# The problem
Reproduce the records below exactly, leaving out any pictures.

· · · ·

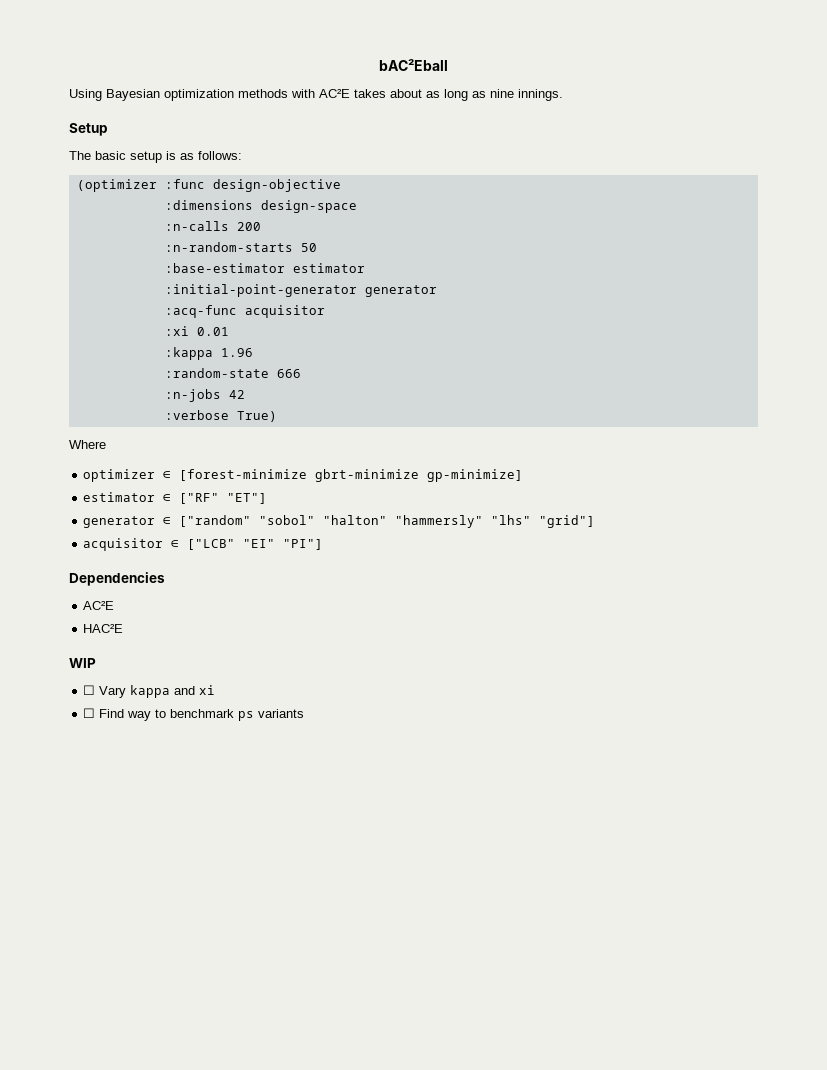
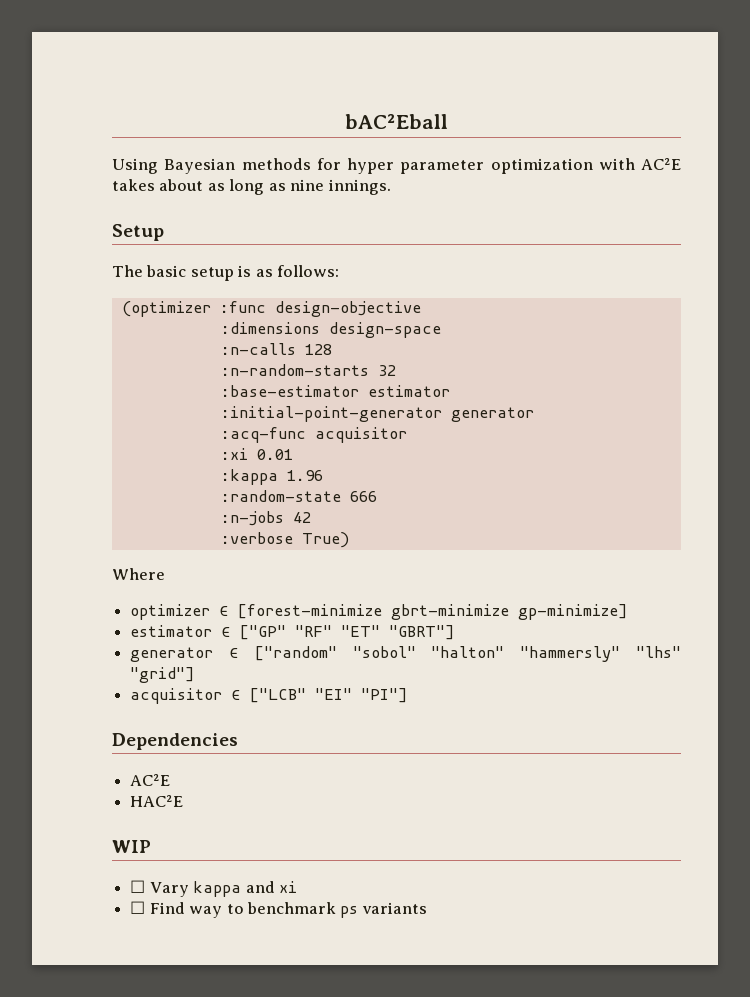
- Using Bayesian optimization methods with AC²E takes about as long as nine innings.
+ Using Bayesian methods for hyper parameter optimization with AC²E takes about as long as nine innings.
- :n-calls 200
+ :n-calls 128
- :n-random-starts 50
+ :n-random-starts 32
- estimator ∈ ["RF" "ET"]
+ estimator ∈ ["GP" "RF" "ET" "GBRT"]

· · · ·

# Solution for this exercise
- Using Bayesian optimization methods with AC²E takes about as long as nine innings.
+ Using Bayesian methods for hyper parameter optimization with AC²E takes about as long as nine innings.
- :n-calls 200
+ :n-calls 128
- :n-random-starts 50
+ :n-random-starts 32
- estimator ∈ ["RF" "ET"]
+ estimator ∈ ["GP" "RF" "ET" "GBRT"]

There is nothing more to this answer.